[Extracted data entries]
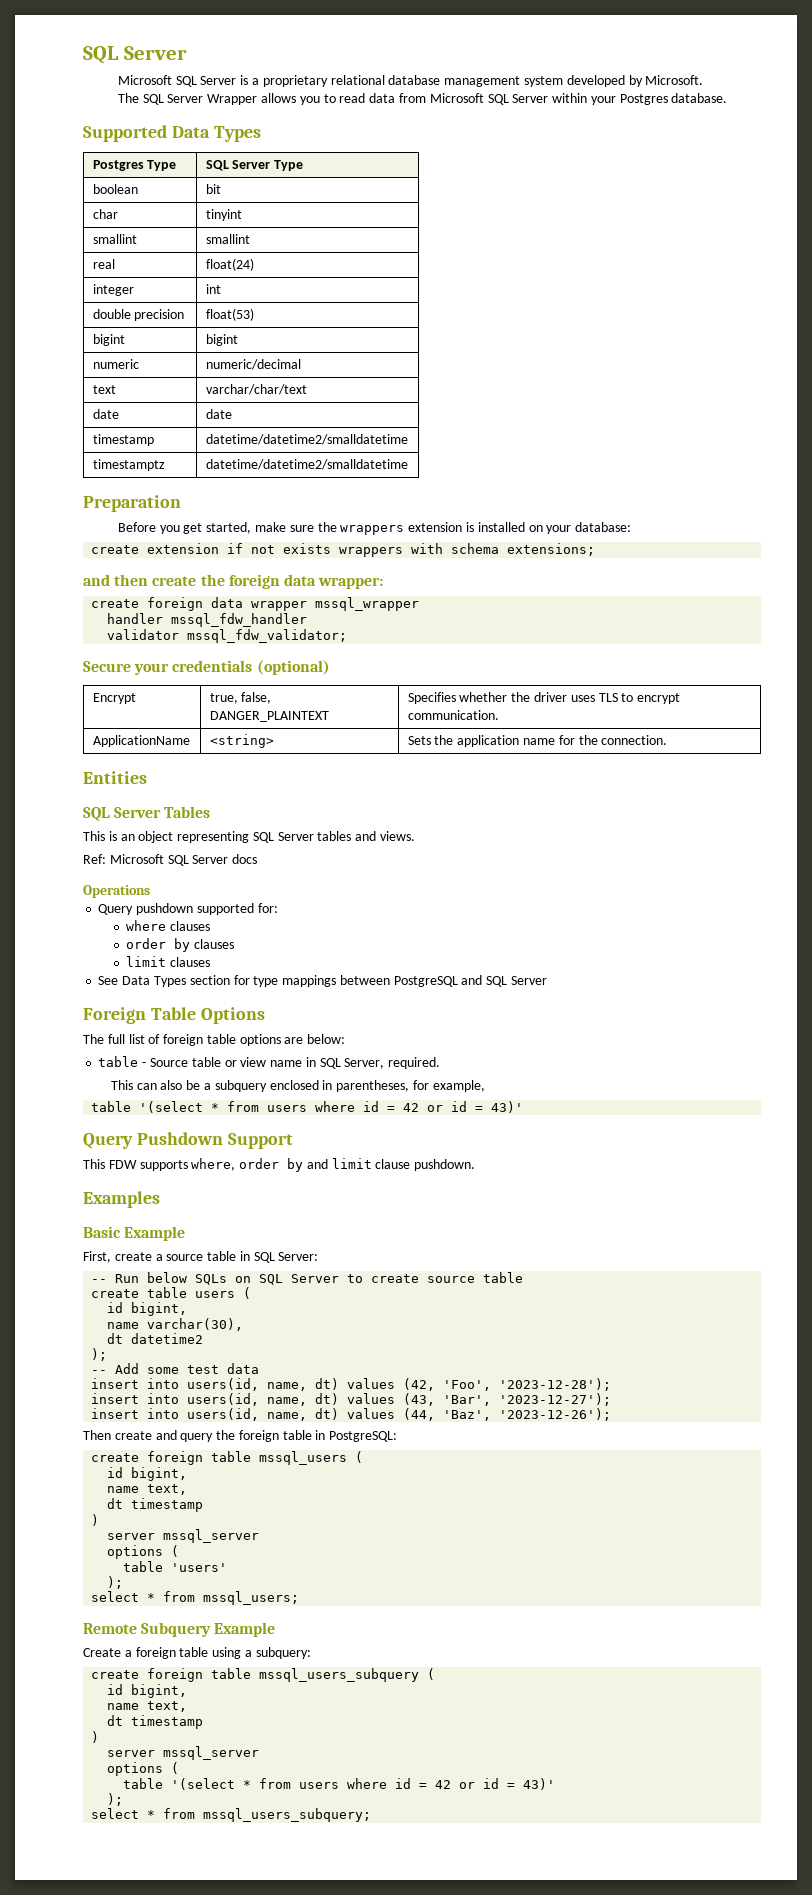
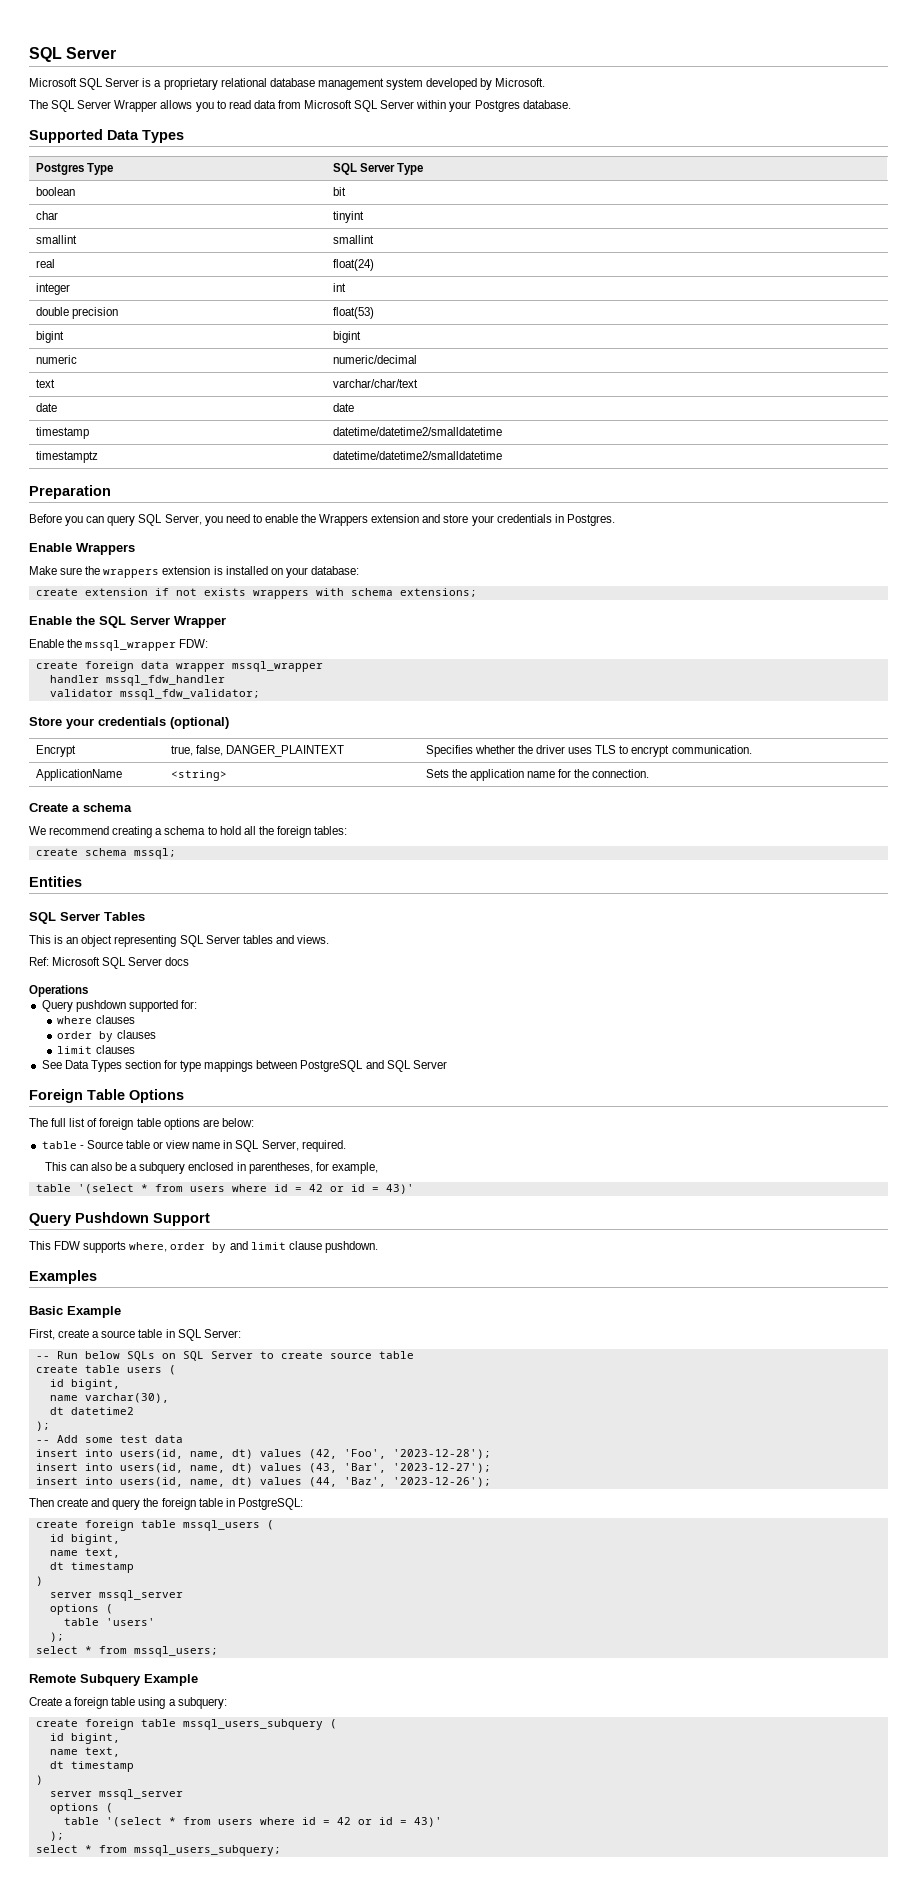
- Before you get started, make sure the wrappers extension is installed on your database:
+ Before you can query SQL Server, you need to enable the Wrappers extension and store your credentials in Postgres.
+ Enable Wrappers
+ Make sure the wrappers extension is installed on your database:
- and then create the foreign data wrapper:
+ Enable the SQL Server Wrapper
+ Enable the mssql_wrapper FDW:
- Secure your credentials (optional)
+ Store your credentials (optional)
+ Create a schema
+ We recommend creating a schema to hold all the foreign tables:
+ create schema mssql;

● Exercise brief:
Write out the data word for word, with every picture dropped.

● Result of the exercise:
- Before you get started, make sure the wrappers extension is installed on your database:
+ Before you can query SQL Server, you need to enable the Wrappers extension and store your credentials in Postgres.
+ Enable Wrappers
+ Make sure the wrappers extension is installed on your database:
- and then create the foreign data wrapper:
+ Enable the SQL Server Wrapper
+ Enable the mssql_wrapper FDW:
- Secure your credentials (optional)
+ Store your credentials (optional)
+ Create a schema
+ We recommend creating a schema to hold all the foreign tables:
+ create schema mssql;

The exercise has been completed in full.